Mrs Leslie shook her head slowly, mortified.

Mrs Newberry turned towards the other girls. “We greased the floor with Vaseline,” she said slowly. “We greased it nice and thick, and we worked our way backwards out of the room. Then we greased the door handle. When it was class time, we said to the old bat, ‘You go in first, Mrs May.’

“‘As I should,’ she retorted and marched in, expecting us to follow. We hadn’t greased the entrance, so it was only when she was halfway into the room and we heard her slip that we shut the door on her. Bang!” Mrs Newberry clapped her hands together like a gunshot. “The oven timers were a sweet enhancement Dianne thought up,” she explained. “Because cowardly Dianne here thought we shouldn’t go through with our Vaseline plan.”

Amber looked at her mother reproachfully, as if her killjoy ways were still evident.

“But you will be pleased to know that we incorporated your mother’s little embellishment as well, so while the old bat was down on the floor, the oven timers were going off, one every two minutes, until they reached a deafening crescendo.”

“Didn’t you all get into deep trouble?” Chelsea asked in awe.

“Of course not. We had a fall girl: Gracey Gladrock!”
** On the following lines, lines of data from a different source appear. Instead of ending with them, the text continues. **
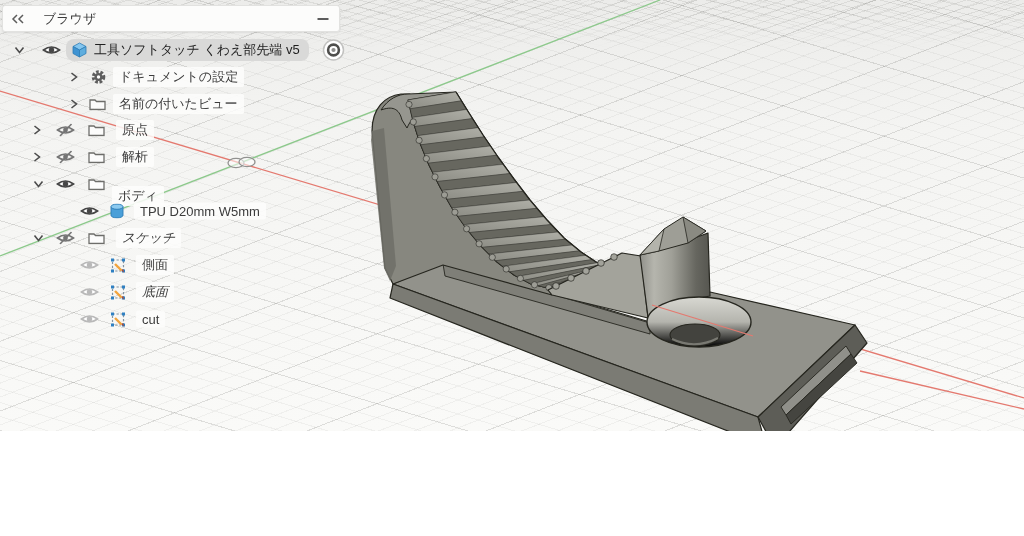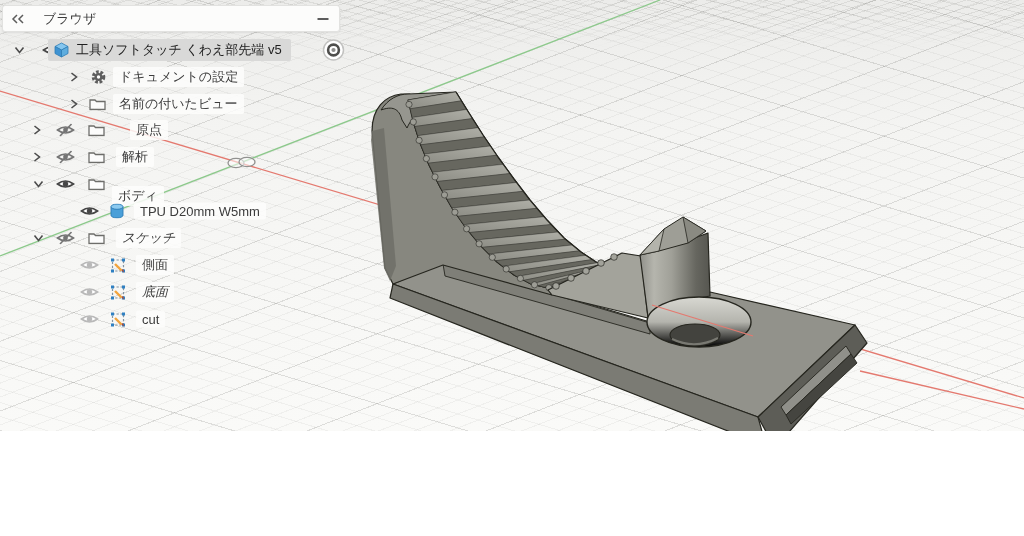--- a/index.html
+++ b/index.html
@@ -188,7 +188,7 @@
             <circle cx="9.5" cy="6.5" r="2.7" fill="#474747"></circle>
           </svg>
         </span>
-      <span class="chip sel" style="left:48px;">
+      <span class="chip sel" style="left:66px;border-radius:8px;">
         <span class="ico">
           <svg width="15" height="16">
               <polygon points="7.5,1 14,4.5 7.5,8 1,4.5" fill="#85c6ef" stroke="#2d7cb5" stroke-width=".8"></polygon>

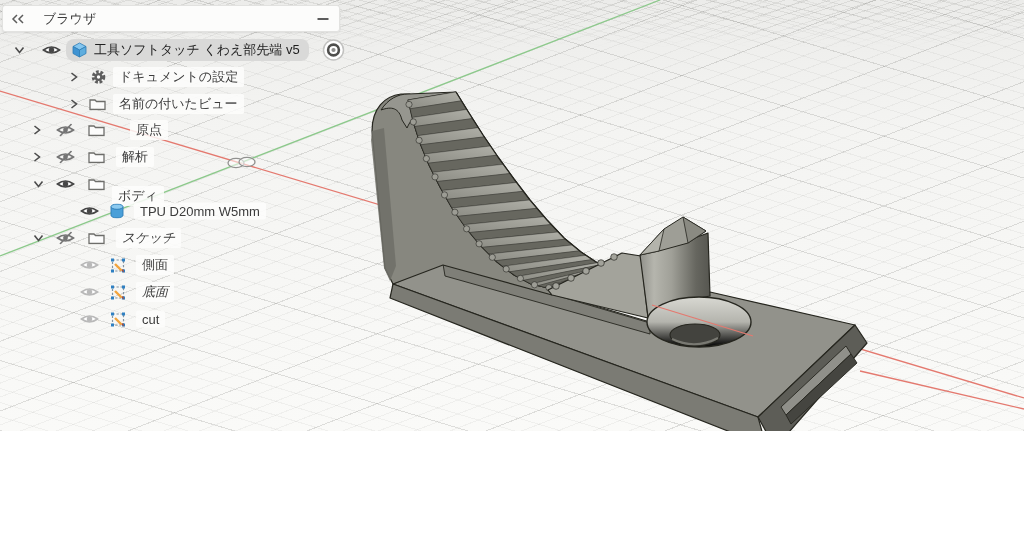--- a/index.html
+++ b/index.html
@@ -255,7 +255,7 @@
             <path d="M1,2.5 L6,2.5 L7.5,4 L16,4 L16,12 L1,12 Z" fill="rgba(255,255,255,.7)" stroke="#6d6d6a" stroke-width="1.3"></path>
           </svg>
         </span>
-      <span class="chip" style="left:130px;">原点</span>
+      <span class="chip" style="left:116px;">原点</span>
     </div>
 
     <div class="row" style="top:147px;">

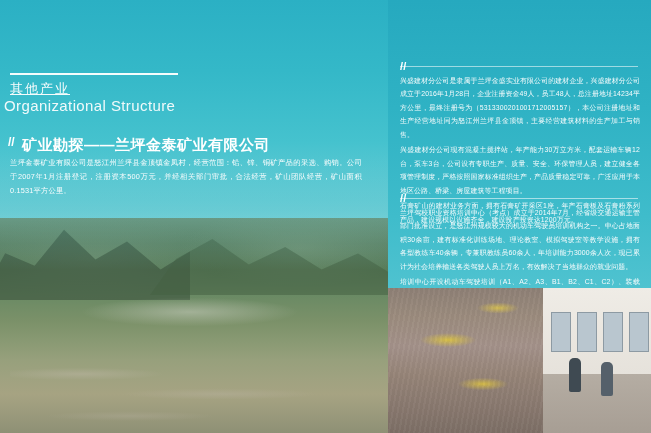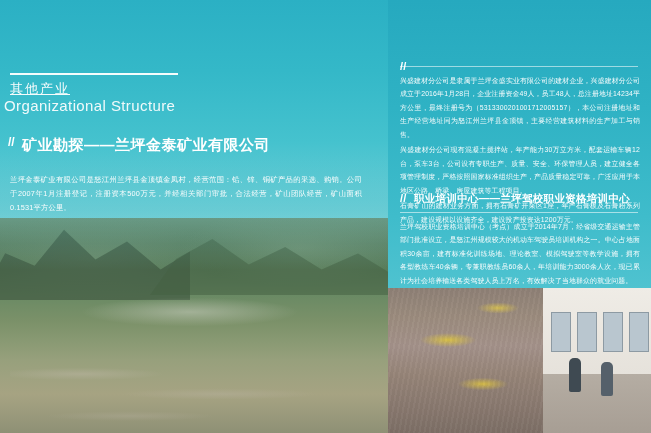--- a/index.html
+++ b/index.html
@@ -99,7 +99,7 @@
     color:#ffffff; font-size:7.3px; line-height:1.95; letter-spacing:0.2px;
     opacity:0.97;
   }
-  .left-body p { margin-bottom:3px; text-align:justify;margin-top:17px; }
+  .left-body p { margin-bottom:3px; text-align:justify; }
 
   
   .right-panel {

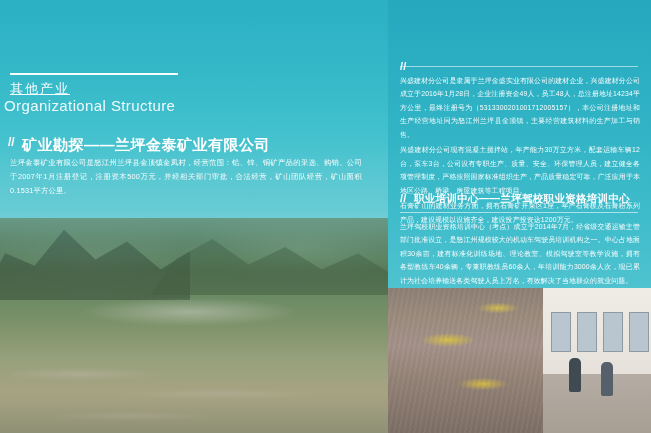--- a/index.html
+++ b/index.html
@@ -207,7 +207,6 @@
     <div class="r-sec" style="top:192px;">
       <div class="r-title">
         <span class="r-slash">//</span>
-        <span>职业培训中心——兰坪驾校职业资格培训中心</span>
       </div>
       <div class="r-rule"></div>
       <div class="r-body">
Of course, I thought. Who else?

“Fortunately, she was also rather poor at Home Economics, which meant that, more often than not, her pies were the ones dropped on the floor. So she had good reason to pull a prank like that. Also, she was going to have to leave the school at the end of the year anyway. We just helped hurry her along.” Mrs Newberry pondered. “As I recall, I think they were even both at hospital at the same time – Gracey to have her baby, and the old bat recovering from her hip surgery.”

This was shocking to me. I thought that women like this, especially in houses like this, would sit and discuss art history or antiques or literature, Linh. Like my father, I had believed that educated people were gentler and kinder than the uncouth and unlearned masses – but now I wasn’t so sure.

At two-thirty on the dot, the doorbell rang and I knew it was my father. I followed Mrs Leslie to the front door.

Dad was standing there in his work uniform, a frayed shirt and navy overalls with “Victory Carpets” printed across the pocket. “Thank you for letting Lucy come over to study,” he told Mrs Leslie. “We very much appreciate it.”

“Study? Oh, no!” laughed Mrs Leslie. “Oh, no, no, no! Lucy’s been having a little fun. She’s been teaching us how to make your wife’s delicious rice-paper rolls. Come and join us, Mr Lam?”

“No, thank you,” replied my father, looking through to the dining area of the open-plan house, where everything was white and beige. “No, I have to be heading back to work.”